Material provided:

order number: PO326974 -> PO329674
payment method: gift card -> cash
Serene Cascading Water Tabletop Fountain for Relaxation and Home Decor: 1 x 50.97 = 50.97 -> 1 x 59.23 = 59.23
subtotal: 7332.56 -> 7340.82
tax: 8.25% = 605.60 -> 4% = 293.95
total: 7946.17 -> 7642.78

...

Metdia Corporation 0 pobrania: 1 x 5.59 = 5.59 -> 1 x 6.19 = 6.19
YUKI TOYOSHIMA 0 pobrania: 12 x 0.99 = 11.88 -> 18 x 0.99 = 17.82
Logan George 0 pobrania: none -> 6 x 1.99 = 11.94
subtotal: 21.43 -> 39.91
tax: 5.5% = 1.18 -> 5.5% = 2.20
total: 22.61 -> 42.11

* * *

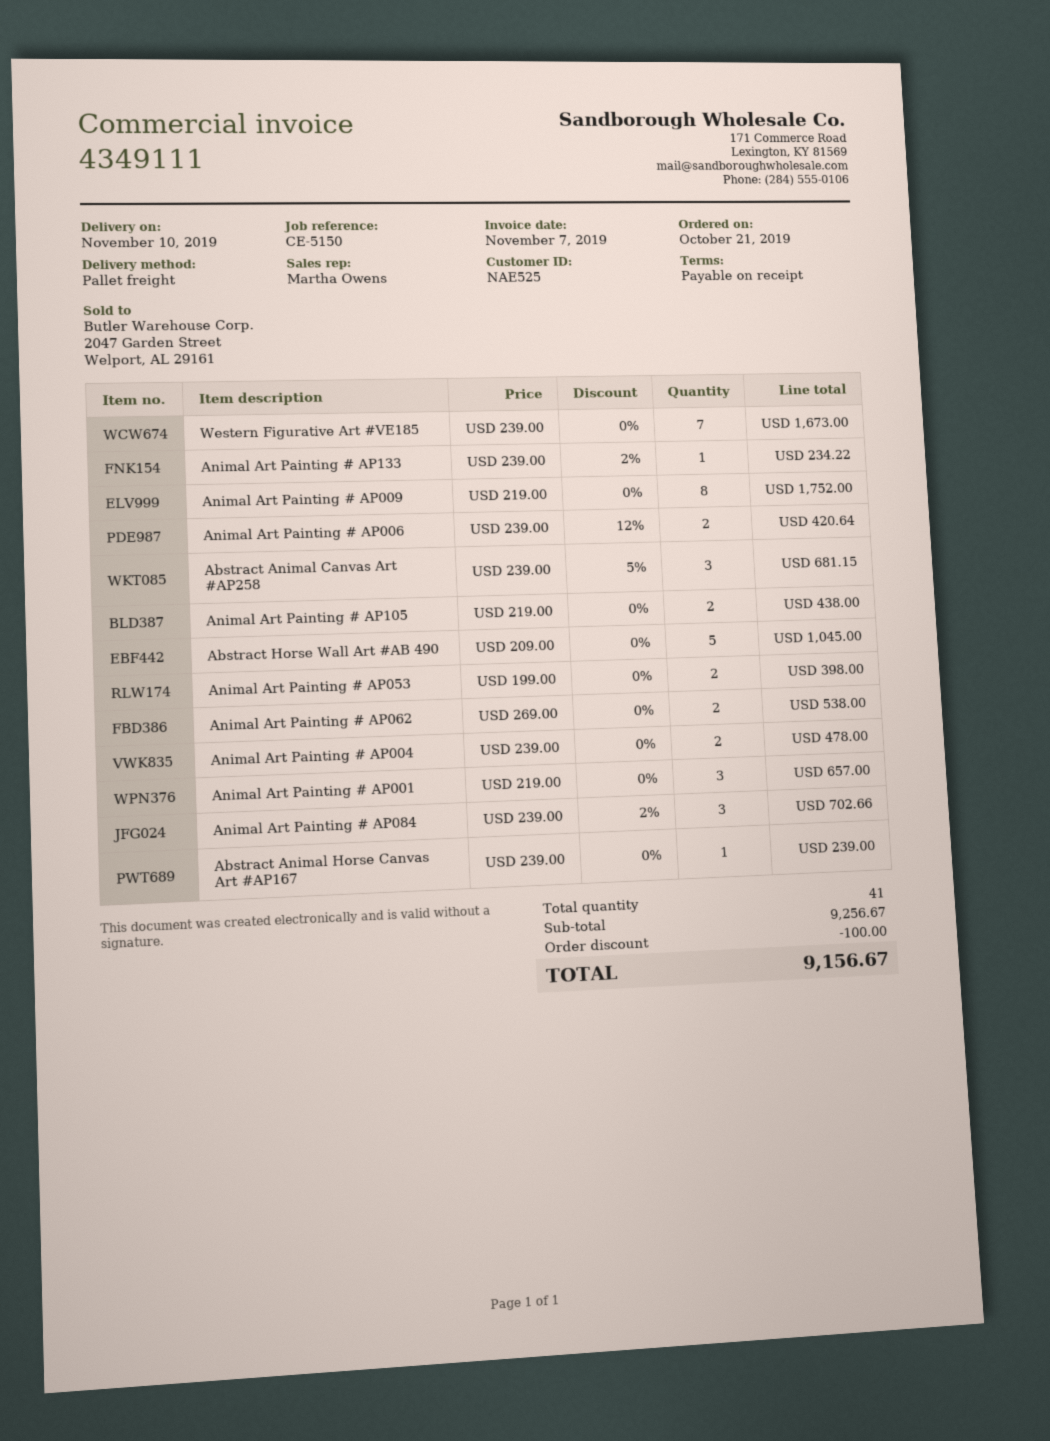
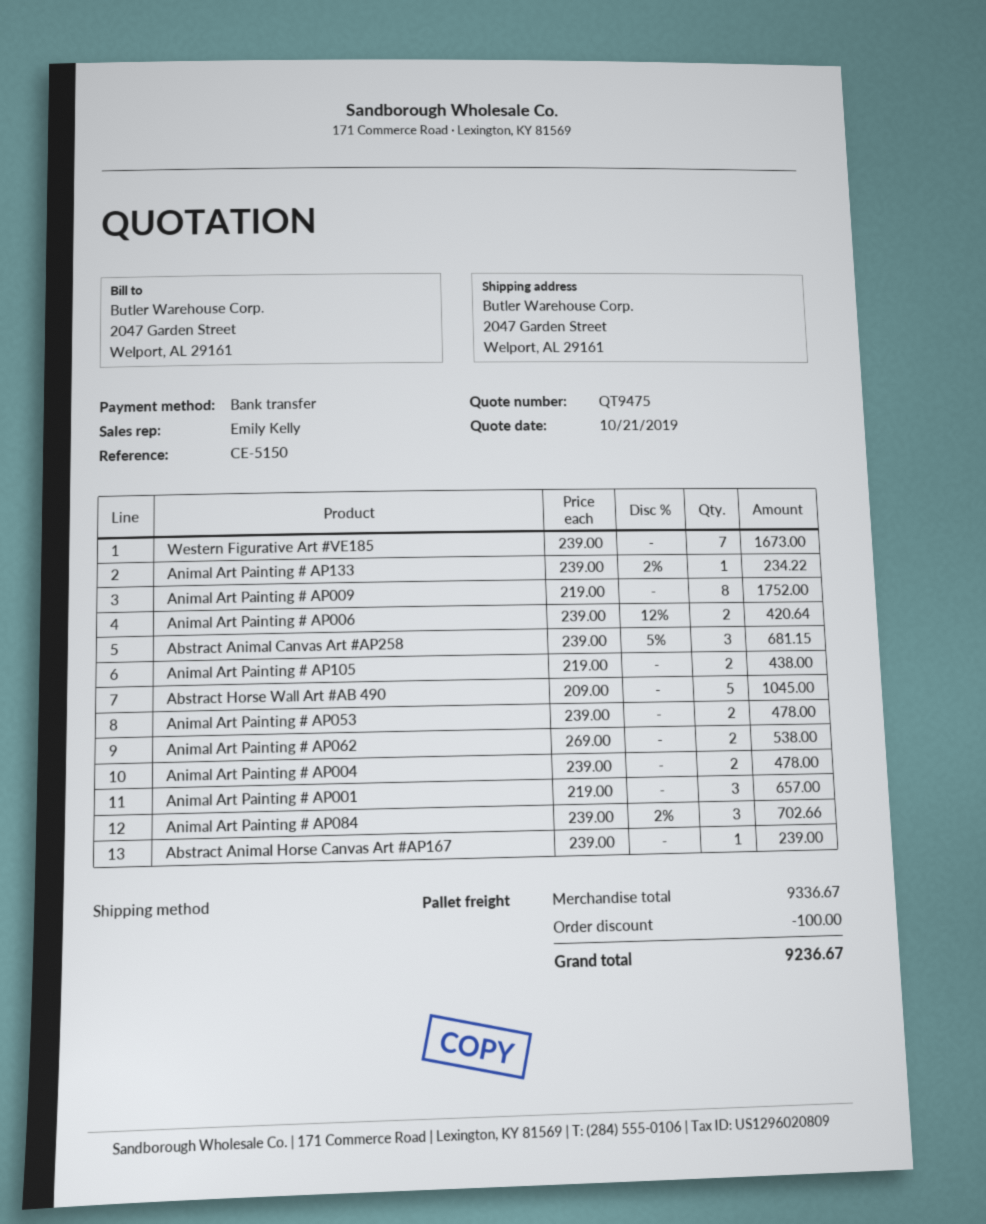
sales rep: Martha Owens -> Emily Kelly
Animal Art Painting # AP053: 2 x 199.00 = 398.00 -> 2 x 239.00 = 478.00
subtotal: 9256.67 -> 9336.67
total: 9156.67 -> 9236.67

What the exercise asks: The range runs from the line with "YUKI TOYOSHIMA 0" up to and including the line with "total: 22.61 -> 42.11" in the listing above; please write out exactly those lines and nothing more.

Task result:
YUKI TOYOSHIMA 0 pobrania: 12 x 0.99 = 11.88 -> 18 x 0.99 = 17.82
Logan George 0 pobrania: none -> 6 x 1.99 = 11.94
subtotal: 21.43 -> 39.91
tax: 5.5% = 1.18 -> 5.5% = 2.20
total: 22.61 -> 42.11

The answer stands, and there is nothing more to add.